WORK INSTRUCTIONS:
Retype the records below word for word and omit any image.

--- EXTRACTED INFORMATION ---

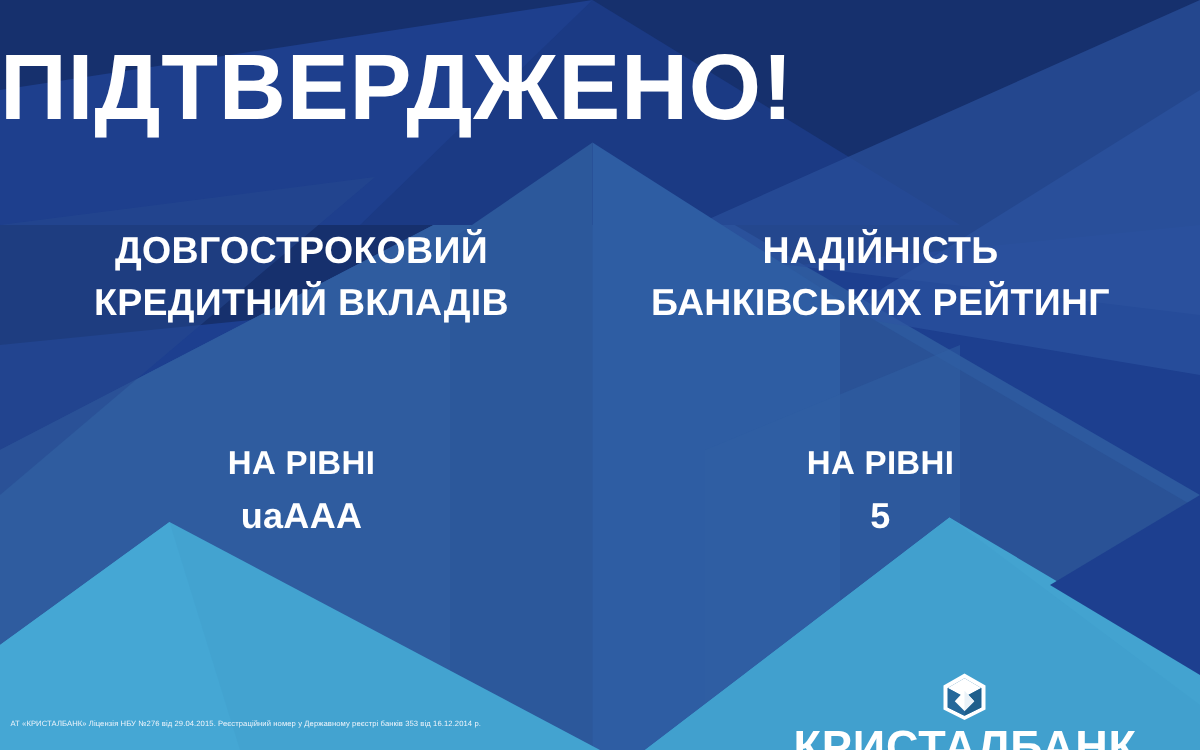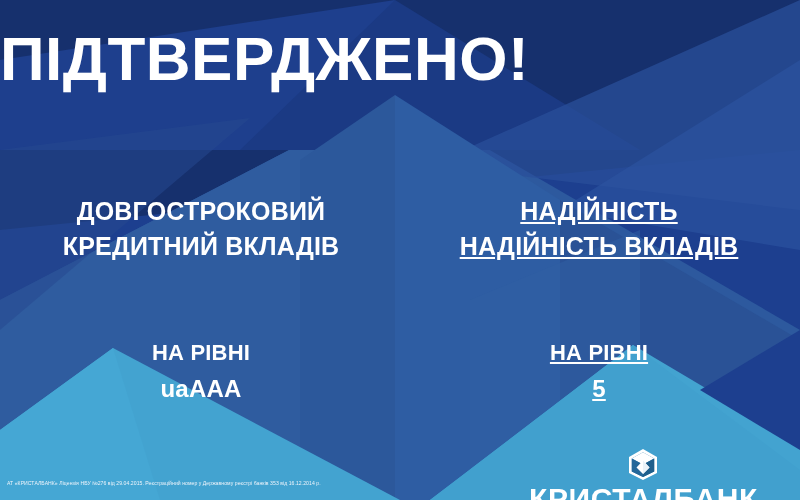--- a/index.html
+++ b/index.html
@@ -57,7 +57,6 @@
     line-height: 1.38;
     letter-spacing: 0.2px;
     white-space: nowrap;
-    margin-top: 44px;
   }
   .col-title .l2 { display: block; }
 

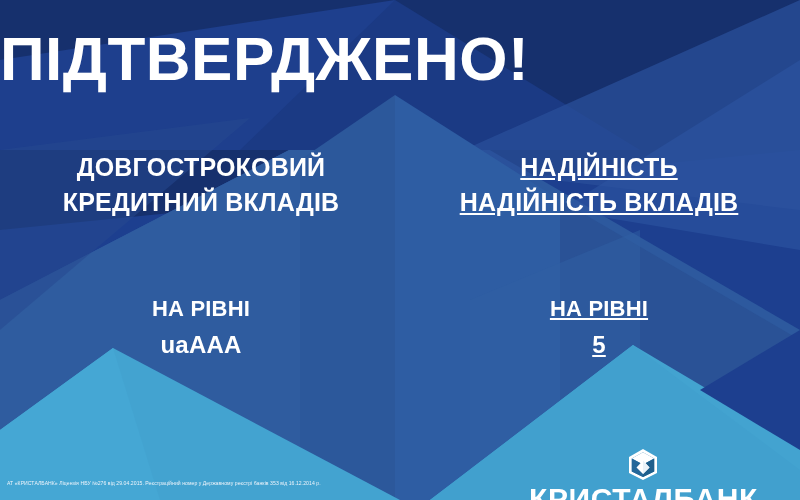--- a/index.html
+++ b/index.html
@@ -49,7 +49,7 @@
     color: #ffffff;
   }
   #col-left  { left: 6px; }
-  #col-right { left: 404px; text-decoration: underline; }
+  #col-right { left: 392px; }
 
   .col-title {
     font-size: 25px;

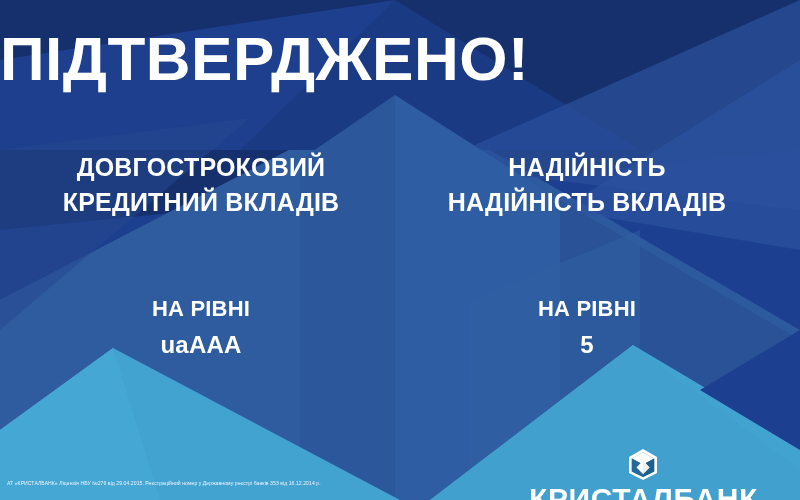--- a/index.html
+++ b/index.html
@@ -164,7 +164,7 @@
     <div id="col-right" class="col">
       <div class="col-title">
         <span>НАДІЙНІСТЬ</span>
-        <span class="l2">НАДІЙНІСТЬ ВКЛАДІВ</span>
+        <span class="l2">БАНКІВСЬКИХ РЕЙТИНГ</span>
       </div>
       <div class="col-sub">НА РІВНІ</div>
       <div class="col-value">5</div>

---

RESPONSE:
--- a/index.html
+++ b/index.html
@@ -57,7 +57,6 @@
     line-height: 1.38;
     letter-spacing: 0.2px;
     white-space: nowrap;
-    margin-top: 44px;
   }
   .col-title .l2 { display: block; }
 

--- a/index.html
+++ b/index.html
@@ -49,7 +49,7 @@
     color: #ffffff;
   }
   #col-left  { left: 6px; }
-  #col-right { left: 404px; text-decoration: underline; }
+  #col-right { left: 392px; }
 
   .col-title {
     font-size: 25px;

--- a/index.html
+++ b/index.html
@@ -164,7 +164,7 @@
     <div id="col-right" class="col">
       <div class="col-title">
         <span>НАДІЙНІСТЬ</span>
-        <span class="l2">НАДІЙНІСТЬ ВКЛАДІВ</span>
+        <span class="l2">БАНКІВСЬКИХ РЕЙТИНГ</span>
       </div>
       <div class="col-sub">НА РІВНІ</div>
       <div class="col-value">5</div>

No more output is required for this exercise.